▶ _Records to use_:
******
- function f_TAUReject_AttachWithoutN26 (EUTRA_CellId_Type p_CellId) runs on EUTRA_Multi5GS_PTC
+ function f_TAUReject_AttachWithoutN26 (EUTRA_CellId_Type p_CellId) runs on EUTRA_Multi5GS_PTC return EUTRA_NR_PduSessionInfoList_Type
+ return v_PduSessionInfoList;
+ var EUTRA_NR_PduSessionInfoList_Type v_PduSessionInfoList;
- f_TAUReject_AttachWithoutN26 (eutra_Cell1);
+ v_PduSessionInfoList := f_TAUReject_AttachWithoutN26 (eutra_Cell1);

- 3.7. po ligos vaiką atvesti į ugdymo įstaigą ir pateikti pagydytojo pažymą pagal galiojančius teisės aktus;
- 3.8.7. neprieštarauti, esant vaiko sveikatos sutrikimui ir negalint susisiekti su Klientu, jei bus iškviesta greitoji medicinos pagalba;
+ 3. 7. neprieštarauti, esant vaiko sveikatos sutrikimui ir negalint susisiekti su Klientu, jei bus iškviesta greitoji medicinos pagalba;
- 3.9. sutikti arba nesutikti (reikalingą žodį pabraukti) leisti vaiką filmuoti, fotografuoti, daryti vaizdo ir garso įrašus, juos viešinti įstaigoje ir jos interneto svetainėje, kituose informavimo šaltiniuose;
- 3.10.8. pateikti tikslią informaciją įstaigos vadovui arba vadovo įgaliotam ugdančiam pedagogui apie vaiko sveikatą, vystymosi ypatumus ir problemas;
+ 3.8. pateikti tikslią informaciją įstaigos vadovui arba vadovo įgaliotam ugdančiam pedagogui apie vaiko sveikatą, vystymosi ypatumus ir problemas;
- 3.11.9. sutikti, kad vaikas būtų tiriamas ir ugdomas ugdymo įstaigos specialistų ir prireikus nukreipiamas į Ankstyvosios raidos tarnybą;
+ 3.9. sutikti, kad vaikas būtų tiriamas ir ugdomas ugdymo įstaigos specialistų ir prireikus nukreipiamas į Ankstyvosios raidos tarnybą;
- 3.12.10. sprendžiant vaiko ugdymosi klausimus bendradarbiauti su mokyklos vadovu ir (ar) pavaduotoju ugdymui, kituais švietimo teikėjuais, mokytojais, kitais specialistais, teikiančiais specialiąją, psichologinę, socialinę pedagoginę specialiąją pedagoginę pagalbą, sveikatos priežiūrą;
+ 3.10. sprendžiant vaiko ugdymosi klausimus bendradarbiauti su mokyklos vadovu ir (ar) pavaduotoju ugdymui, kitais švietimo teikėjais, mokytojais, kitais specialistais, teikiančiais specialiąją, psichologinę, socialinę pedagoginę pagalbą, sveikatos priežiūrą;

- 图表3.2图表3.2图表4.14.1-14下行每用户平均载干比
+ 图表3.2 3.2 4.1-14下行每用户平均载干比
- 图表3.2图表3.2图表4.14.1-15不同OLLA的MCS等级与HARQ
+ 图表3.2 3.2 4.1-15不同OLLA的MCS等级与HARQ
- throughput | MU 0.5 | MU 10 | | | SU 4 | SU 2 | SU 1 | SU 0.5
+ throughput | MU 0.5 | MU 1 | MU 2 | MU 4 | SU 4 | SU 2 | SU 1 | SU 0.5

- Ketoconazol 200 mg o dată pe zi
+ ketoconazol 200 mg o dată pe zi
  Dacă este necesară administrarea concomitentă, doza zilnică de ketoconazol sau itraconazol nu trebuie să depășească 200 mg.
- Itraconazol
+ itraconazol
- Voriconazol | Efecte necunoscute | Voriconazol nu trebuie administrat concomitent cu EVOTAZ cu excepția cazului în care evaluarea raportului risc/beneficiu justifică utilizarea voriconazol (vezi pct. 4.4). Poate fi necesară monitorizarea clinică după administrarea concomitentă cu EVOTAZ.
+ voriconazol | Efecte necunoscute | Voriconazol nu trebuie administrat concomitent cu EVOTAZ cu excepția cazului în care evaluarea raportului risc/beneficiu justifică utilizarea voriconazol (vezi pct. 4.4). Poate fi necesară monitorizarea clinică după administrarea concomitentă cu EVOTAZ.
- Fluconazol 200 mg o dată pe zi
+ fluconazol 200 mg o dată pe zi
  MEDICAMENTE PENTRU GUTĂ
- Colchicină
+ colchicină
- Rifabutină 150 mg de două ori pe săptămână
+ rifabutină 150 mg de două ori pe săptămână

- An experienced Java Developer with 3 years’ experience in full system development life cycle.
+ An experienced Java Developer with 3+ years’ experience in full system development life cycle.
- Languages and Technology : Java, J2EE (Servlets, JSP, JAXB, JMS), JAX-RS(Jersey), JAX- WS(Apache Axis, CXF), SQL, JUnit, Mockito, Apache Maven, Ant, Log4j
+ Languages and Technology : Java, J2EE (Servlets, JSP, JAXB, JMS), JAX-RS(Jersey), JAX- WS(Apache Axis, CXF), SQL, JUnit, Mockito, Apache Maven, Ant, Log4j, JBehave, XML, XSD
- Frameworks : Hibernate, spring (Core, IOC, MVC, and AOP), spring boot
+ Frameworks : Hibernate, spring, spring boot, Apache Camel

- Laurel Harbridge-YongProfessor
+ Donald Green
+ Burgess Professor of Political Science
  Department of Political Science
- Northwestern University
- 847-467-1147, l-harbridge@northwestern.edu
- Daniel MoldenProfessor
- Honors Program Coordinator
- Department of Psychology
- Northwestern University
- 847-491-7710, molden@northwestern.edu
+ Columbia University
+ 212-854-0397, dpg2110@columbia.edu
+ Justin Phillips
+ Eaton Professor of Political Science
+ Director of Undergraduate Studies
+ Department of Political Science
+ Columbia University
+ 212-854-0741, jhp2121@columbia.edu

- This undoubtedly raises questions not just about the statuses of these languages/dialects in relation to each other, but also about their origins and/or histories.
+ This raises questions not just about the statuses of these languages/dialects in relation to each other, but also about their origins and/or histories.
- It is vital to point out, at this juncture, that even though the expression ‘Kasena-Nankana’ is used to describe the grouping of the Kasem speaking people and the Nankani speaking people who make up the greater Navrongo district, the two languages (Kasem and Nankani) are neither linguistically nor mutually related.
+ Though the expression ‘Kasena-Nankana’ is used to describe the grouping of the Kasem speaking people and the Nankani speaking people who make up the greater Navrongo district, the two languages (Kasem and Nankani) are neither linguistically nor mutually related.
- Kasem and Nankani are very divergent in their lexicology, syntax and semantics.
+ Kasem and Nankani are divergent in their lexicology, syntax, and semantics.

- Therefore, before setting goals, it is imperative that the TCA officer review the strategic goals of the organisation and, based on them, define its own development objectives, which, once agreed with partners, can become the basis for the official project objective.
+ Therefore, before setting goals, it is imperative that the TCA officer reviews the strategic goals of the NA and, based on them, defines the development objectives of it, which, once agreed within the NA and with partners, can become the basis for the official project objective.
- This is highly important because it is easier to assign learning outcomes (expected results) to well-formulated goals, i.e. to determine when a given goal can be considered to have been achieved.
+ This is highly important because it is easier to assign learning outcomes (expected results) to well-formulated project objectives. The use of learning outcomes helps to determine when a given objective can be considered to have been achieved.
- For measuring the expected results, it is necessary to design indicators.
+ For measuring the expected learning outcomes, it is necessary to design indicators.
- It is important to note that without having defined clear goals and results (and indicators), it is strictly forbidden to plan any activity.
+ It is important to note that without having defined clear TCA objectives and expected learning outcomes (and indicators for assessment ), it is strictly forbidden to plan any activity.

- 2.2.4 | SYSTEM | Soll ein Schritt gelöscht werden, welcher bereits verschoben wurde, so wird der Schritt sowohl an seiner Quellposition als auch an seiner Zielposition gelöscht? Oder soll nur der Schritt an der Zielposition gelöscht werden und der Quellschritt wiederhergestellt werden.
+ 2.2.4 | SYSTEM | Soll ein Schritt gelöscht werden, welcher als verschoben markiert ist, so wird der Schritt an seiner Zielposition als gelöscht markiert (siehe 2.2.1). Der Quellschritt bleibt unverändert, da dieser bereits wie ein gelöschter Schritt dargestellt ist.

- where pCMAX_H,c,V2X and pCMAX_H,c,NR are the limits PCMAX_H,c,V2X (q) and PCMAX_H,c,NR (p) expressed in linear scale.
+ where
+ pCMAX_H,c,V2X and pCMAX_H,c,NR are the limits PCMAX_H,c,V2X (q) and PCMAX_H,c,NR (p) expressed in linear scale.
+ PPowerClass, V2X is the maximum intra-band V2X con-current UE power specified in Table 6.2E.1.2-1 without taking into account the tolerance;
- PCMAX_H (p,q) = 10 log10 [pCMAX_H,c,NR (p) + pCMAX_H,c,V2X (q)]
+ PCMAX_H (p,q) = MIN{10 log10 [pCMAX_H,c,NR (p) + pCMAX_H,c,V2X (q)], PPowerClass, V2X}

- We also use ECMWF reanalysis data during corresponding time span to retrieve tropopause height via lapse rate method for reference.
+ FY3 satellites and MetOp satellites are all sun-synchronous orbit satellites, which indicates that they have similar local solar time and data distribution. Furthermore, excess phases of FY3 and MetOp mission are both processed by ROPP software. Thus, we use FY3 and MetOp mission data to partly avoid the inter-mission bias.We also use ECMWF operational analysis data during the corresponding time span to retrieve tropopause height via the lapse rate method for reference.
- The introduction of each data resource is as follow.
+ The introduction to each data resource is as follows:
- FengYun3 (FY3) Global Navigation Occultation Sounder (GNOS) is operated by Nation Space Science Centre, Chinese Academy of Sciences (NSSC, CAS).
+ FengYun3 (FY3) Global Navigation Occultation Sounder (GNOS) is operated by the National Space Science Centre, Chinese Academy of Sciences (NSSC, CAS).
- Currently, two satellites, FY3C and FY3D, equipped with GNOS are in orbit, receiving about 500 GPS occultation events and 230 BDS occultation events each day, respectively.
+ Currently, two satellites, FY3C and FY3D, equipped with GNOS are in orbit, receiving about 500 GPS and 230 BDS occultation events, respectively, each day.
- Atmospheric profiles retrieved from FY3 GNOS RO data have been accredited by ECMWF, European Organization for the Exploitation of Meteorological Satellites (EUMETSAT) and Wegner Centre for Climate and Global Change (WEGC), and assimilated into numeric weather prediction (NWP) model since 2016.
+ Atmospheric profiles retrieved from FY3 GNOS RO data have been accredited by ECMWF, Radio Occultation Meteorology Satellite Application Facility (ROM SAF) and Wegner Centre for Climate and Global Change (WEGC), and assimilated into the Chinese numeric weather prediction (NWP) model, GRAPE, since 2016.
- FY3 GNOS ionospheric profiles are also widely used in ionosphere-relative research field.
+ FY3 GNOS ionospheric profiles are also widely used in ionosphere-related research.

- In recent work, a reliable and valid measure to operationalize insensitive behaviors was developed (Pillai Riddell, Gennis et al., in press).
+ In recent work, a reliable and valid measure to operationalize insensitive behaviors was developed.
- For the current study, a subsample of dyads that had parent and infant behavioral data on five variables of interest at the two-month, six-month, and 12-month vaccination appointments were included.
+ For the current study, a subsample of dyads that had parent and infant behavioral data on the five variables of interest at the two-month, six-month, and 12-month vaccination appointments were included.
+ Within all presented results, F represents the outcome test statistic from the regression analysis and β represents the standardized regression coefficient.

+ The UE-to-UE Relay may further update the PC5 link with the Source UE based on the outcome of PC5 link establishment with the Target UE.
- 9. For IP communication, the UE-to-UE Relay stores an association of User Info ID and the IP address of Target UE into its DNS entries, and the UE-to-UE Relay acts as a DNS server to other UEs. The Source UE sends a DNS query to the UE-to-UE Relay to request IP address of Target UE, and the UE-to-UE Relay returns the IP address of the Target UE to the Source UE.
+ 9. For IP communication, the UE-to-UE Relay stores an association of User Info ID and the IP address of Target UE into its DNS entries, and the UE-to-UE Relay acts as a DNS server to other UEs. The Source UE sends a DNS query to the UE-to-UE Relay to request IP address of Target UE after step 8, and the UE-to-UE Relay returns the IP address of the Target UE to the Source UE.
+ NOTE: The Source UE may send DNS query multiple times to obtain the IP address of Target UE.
******
▶ _What the task asks_: Taking every line of the records in turn, count the ones holding "Developer", and state nothing but the number.

▶ _Task response_: 2